Studio album by L.T.D.
- Released: November 3, 1981
- Genre: Funk
- Length: 37:24
- Language: English
- Label: A&M
- Producer: L.T.D.; Michael Stokes;

L.T.D. chronology
| Shine On (1980) | Love Magic (1981) | For You (1983) |

= Love Magic =

Love Magic is the eighth studio album by American funk group L.T.D., their last on long-time label A&M Records.
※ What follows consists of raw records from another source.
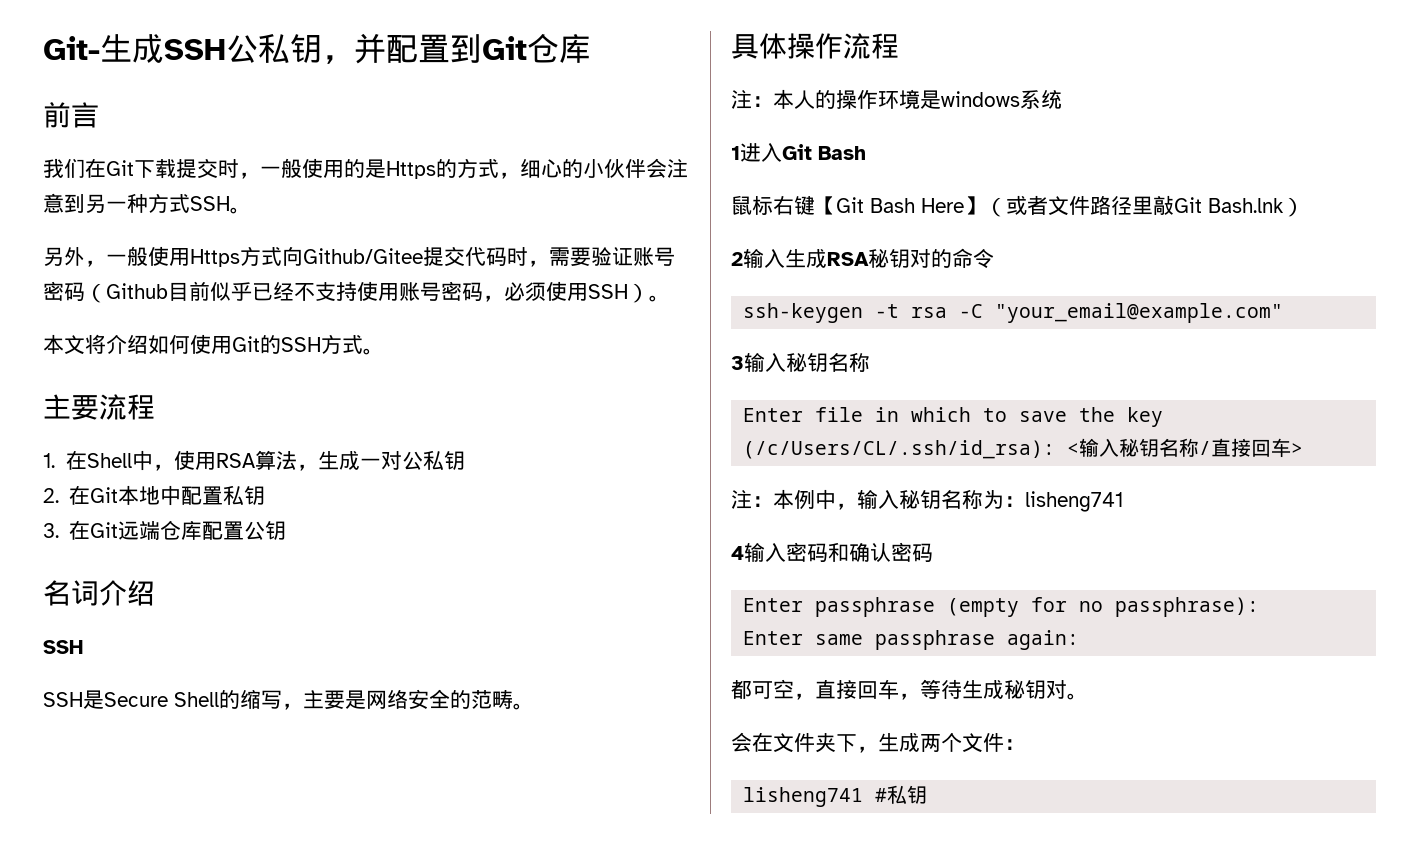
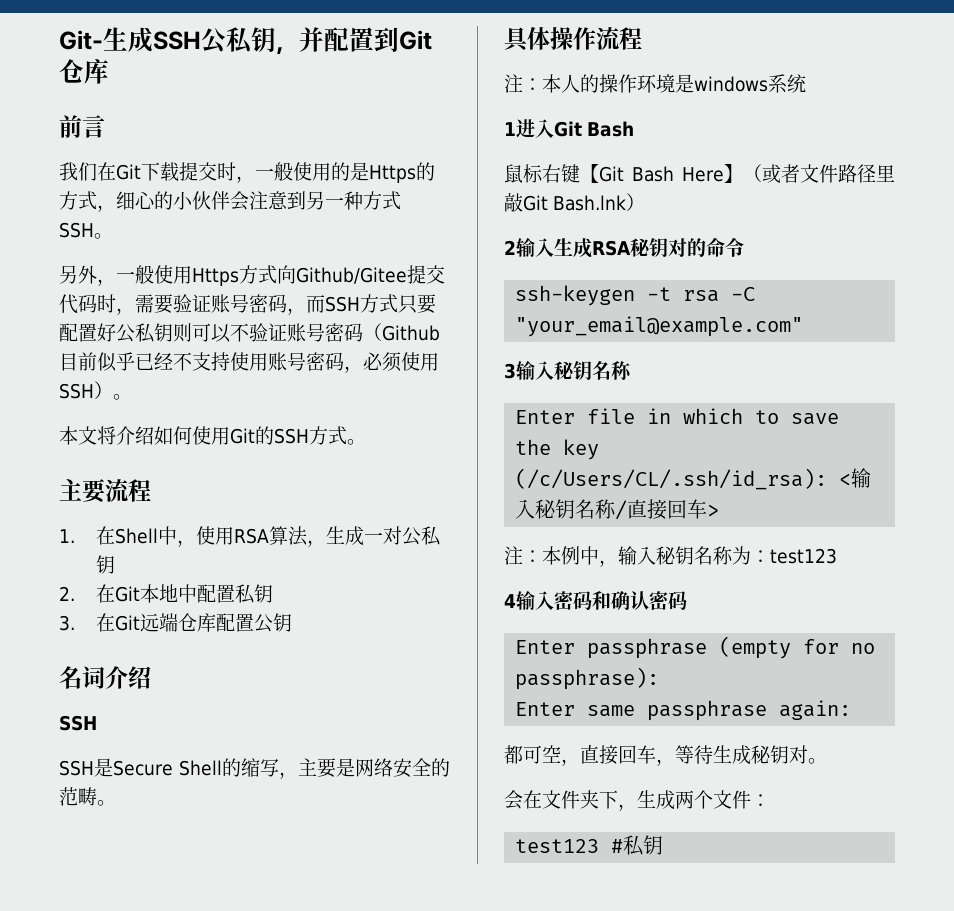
- 另外，一般使用Https方式向Github/Gitee提交代码时，需要验证账号密码（Github目前似乎已经不支持使用账号密码，必须使用SSH）。
+ 另外，一般使用Https方式向Github/Gitee提交代码时，需要验证账号密码，而SSH方式只要配置好公私钥则可以不验证账号密码（Github目前似乎已经不支持使用账号密码，必须使用SSH）。
- 注：本例中，输入秘钥名称为：lisheng741
+ 注：本例中，输入秘钥名称为：test123
- lisheng741 #私钥
+ test123 #私钥

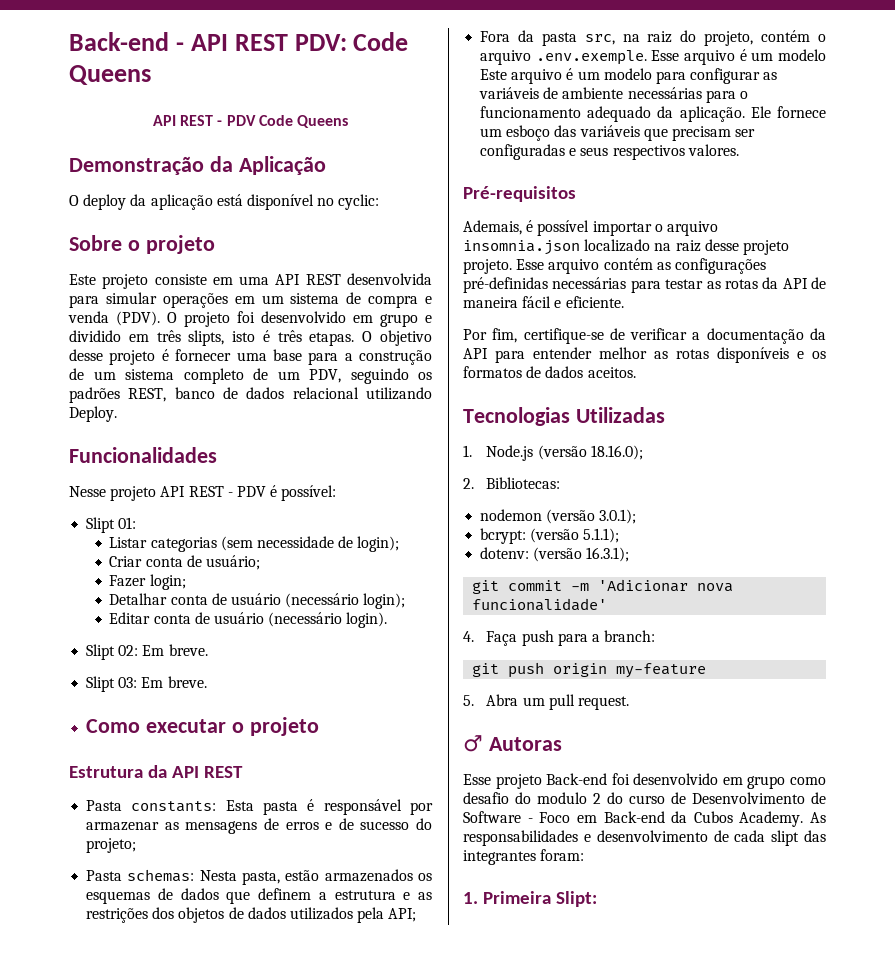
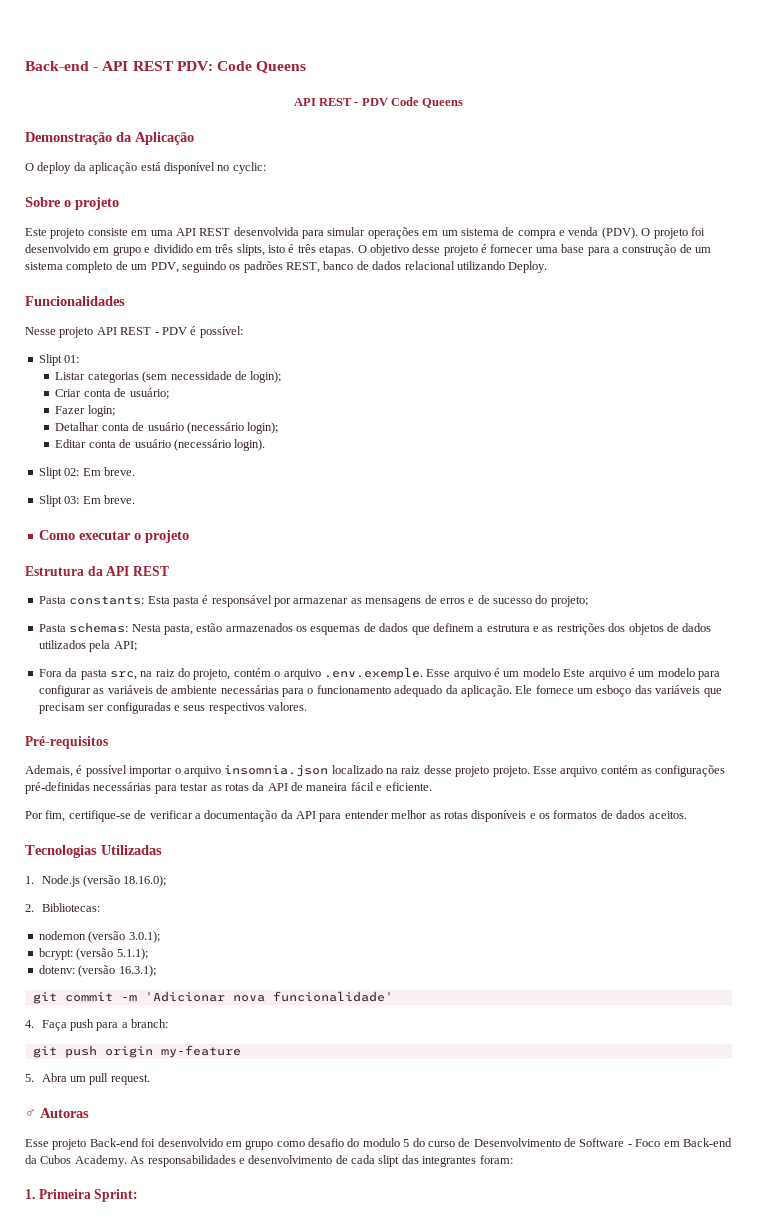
- Esse projeto Back-end foi desenvolvido em grupo como desafio do modulo 2 do curso de Desenvolvimento de Software - Foco em Back-end da Cubos Academy.
+ Esse projeto Back-end foi desenvolvido em grupo como desafio do modulo 5 do curso de Desenvolvimento de Software - Foco em Back-end da Cubos Academy.
- 1. Primeira Slipt:
+ 1. Primeira Sprint:

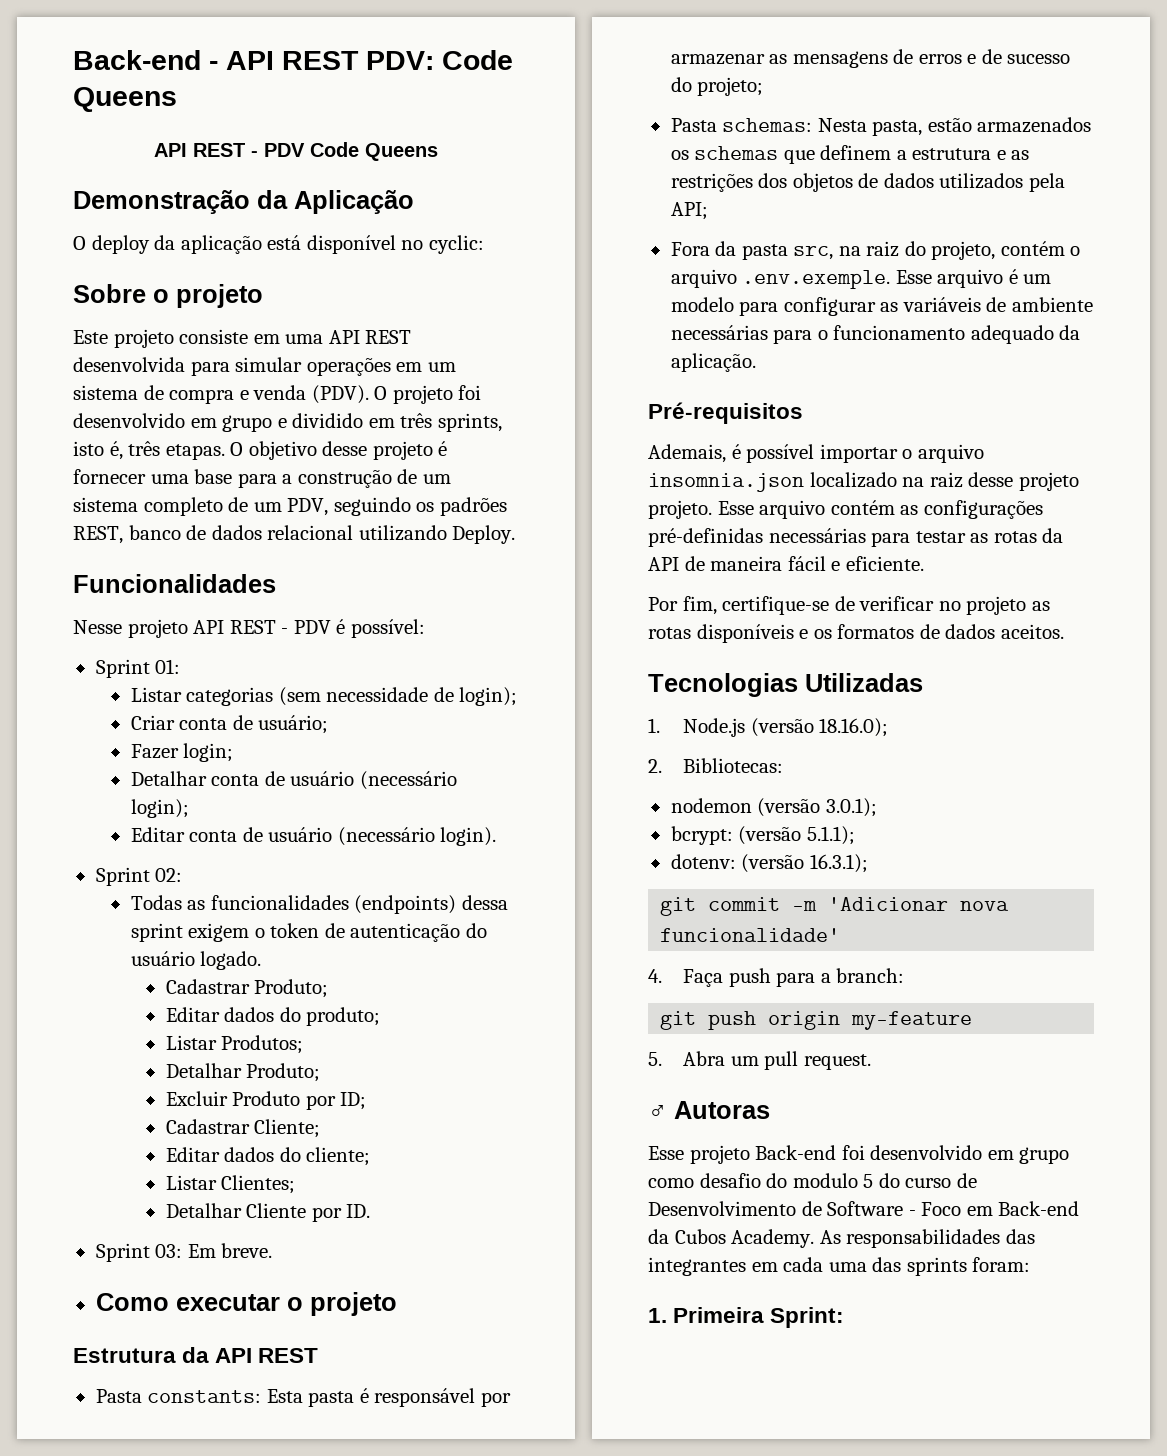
- O projeto foi desenvolvido em grupo e dividido em três slipts, isto é três etapas.
+ O projeto foi desenvolvido em grupo e dividido em três sprints, isto é, três etapas.
- Slipt 01:
+ Sprint 01:
- Slipt 02: Em breve.
- Slipt 03: Em breve.
+ Sprint 02:
+ Todas as funcionalidades (endpoints) dessa sprint exigem o token de autenticação do usuário logado.
+ Cadastrar Produto;
+ Editar dados do produto;
+ Listar Produtos;
+ Detalhar Produto;
+ Excluir Produto por ID;
+ Cadastrar Cliente;
+ Editar dados do cliente;
+ Listar Clientes;
+ Detalhar Cliente por ID.
+ Sprint 03: Em breve.
- Pasta schemas: Nesta pasta, estão armazenados os esquemas de dados que definem a estrutura e as restrições dos objetos de dados utilizados pela API;
+ Pasta schemas: Nesta pasta, estão armazenados os schemas que definem a estrutura e as restrições dos objetos de dados utilizados pela API;
- Fora da pasta src, na raiz do projeto, contém o arquivo .env.exemple. Esse arquivo é um modelo Este arquivo é um modelo para configurar as variáveis de ambiente necessárias para o funcionamento adequado da aplicação. Ele fornece um esboço das variáveis que precisam ser configuradas e seus respectivos valores.
+ Fora da pasta src, na raiz do projeto, contém o arquivo .env.exemple. Esse arquivo é um modelo para configurar as variáveis de ambiente necessárias para o funcionamento adequado da aplicação.
- Por fim, certifique-se de verificar a documentação da API para entender melhor as rotas disponíveis e os formatos de dados aceitos.
+ Por fim, certifique-se de verificar no projeto as rotas disponíveis e os formatos de dados aceitos.
- As responsabilidades e desenvolvimento de cada slipt das integrantes foram:
+ As responsabilidades das integrantes em cada uma das sprints foram:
It was released on November 3, 1981.

==Reception==
Editors at AllMusic rated the album three out of five stars, with critic Alex Henderson writing that it is "surprisingly successful" after the loss of vocalist Jeffrey Osborne in 1980 and a few songs are "excellent", while most are "decent".

==Track listing==

Side one
| No. | Title | Writer(s) | Length |
|---|---|---|---|
| 1. | "Kickin' Back" | James Davis and Carle Vickers | 6:08 |
| 2. | "Burnin' Hot" | Andre Ray and Vickers | 6:05 |
| 3. | "Cuttin' It Up" | Mitch McDowell | 4:13 |
| 4. | "Stay on the One" | Lorenzo Carnegie, J. Davis, and John McGhee | 4:17 |

Side two
| No. | Title | Writer(s) | Length |
|---|---|---|---|
| 5. | "Love Magic" | J. Davis and Leslie Wilson | 4:04 |
| 6. | "April Love" | Alvino Bennett, Henry Davis, and Marilyn McLeod | 4:25 |
| 7. | "It Must End" | H. Davis and Jacquelyn Hall | 4:29 |
| 8. | "Now" | Patrick Henderson and Allee Willis | 3:43 |

==Personnel==
L.T.D.
- Alvino Bennett – drums, arrangement, production
- Arthur "Lorenzo" Carnegie – alto and tenor saxophone, arrangement, production
- Jimmie "J. D." Davis – keyboards, arrangement, production
- Henry E. Davis – bass guitar, arrangement, production
- John T. McGhee – guitar, arrangement, production
- Abraham J. "Onion" Miller, Jr. – saxophone, arrangement, production
- Andre Ray – lead vocals, arrangement, production
- Jake Riley – trombone, arrangement, production
- Carle W. Vickers – horns, arrangement, production
- Leslie Wilson – lead vocals, arrangement, production

Additional personnel
- Jack Andrews – engineering
- Chuck Beeson – art direction, design
- Jim Caselli – assistant engineering
- Paulinho Da Costa – percussion
- Bernie Grundman – mastering
- Don Hahn – engineering
- George Holz – photography
- Marie Marsh – backing vocals
- Al Ramirez – engineering
- Steve Sollars – assistant engineering
- Michael Stokes – production
- Bruce Swedien – mixing
- Vesta Williams – backing vocals

==Chart performance==
Love Magic reached 83 on the Billboard 200 and topped out at 21 on that publication's R&B Albums chart.